_WORK REQUEST_
The expected output is the data below, character for character, without its pictures.

_DATA UNDER STUDY_

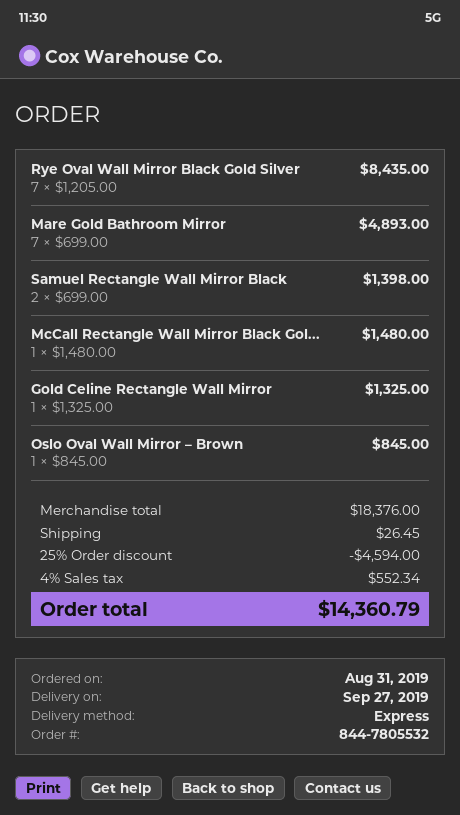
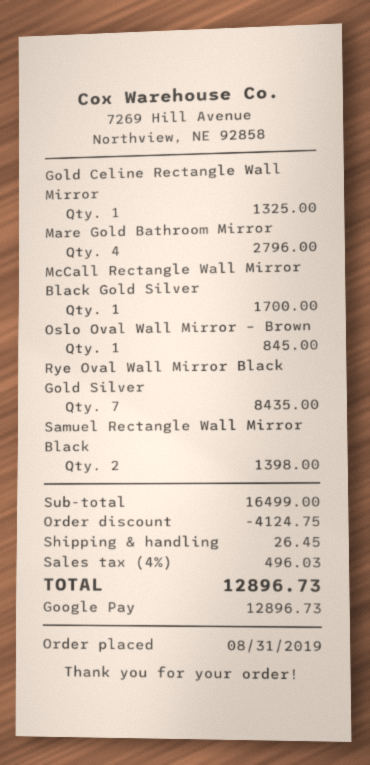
Mare Gold Bathroom Mirror: 7 for 4893.00 -> 4 for 2796.00
McCall Rectangle Wall Mirror Black Gol...: 1 for 1480.00 -> 1 for 1700.00
subtotal: 18376.00 -> 16499.00
discount: 4594.00 -> 4124.75
tax: 4% = 552.34 -> 4% = 496.03
total: 14360.79 -> 12896.73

_ANSWER TO THIS EXERCISE_
Mare Gold Bathroom Mirror: 7 for 4893.00 -> 4 for 2796.00
McCall Rectangle Wall Mirror Black Gol...: 1 for 1480.00 -> 1 for 1700.00
subtotal: 18376.00 -> 16499.00
discount: 4594.00 -> 4124.75
tax: 4% = 552.34 -> 4% = 496.03
total: 14360.79 -> 12896.73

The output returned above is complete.